WHAT THIS TASK INVOLVES
Pick up at the line with "- Implementing selected". Write it out exactly, along with each later line through the end of the data, and nothing more.

[Before and after images]
════════════════════
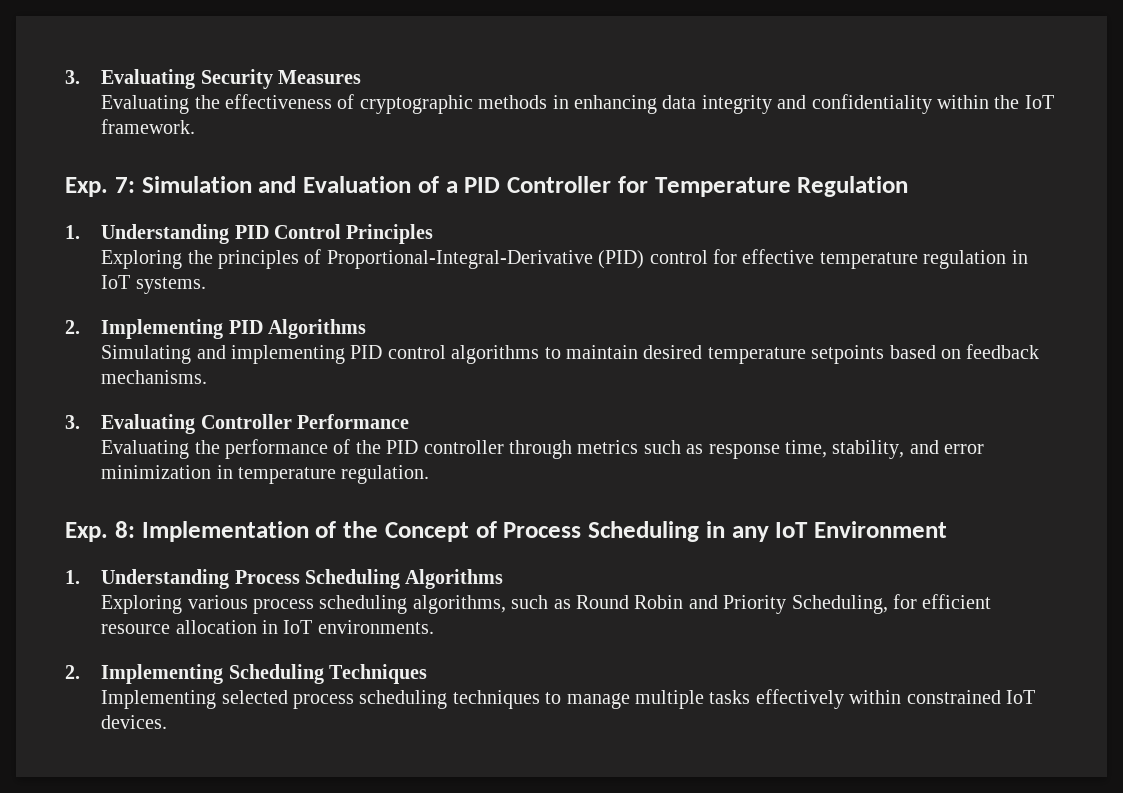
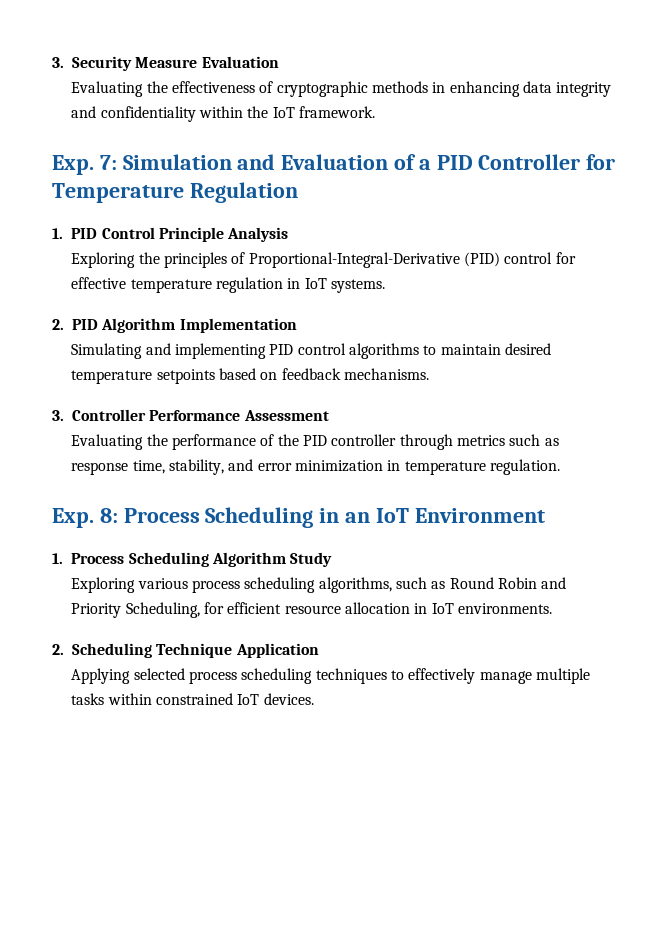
- 3. Evaluating Security Measures
+ 3. Security Measure Evaluation
- 1. Understanding PID Control Principles
+ 1. PID Control Principle Analysis
- 2. Implementing PID Algorithms
+ 2. PID Algorithm Implementation
- 3. Evaluating Controller Performance
+ 3. Controller Performance Assessment
- Exp. 8: Implementation of the Concept of Process Scheduling in any IoT Environment
+ Exp. 8: Process Scheduling in an IoT Environment
- 1. Understanding Process Scheduling Algorithms
+ 1. Process Scheduling Algorithm Study
- 2. Implementing Scheduling Techniques
- Implementing selected process scheduling techniques to manage multiple tasks effectively within constrained IoT devices.
+ 2. Scheduling Technique Application
+ Applying selected process scheduling techniques to effectively manage multiple tasks within constrained IoT devices.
════════════════════
FINISHED TASK
- Implementing selected process scheduling techniques to manage multiple tasks effectively within constrained IoT devices.
+ 2. Scheduling Technique Application
+ Applying selected process scheduling techniques to effectively manage multiple tasks within constrained IoT devices.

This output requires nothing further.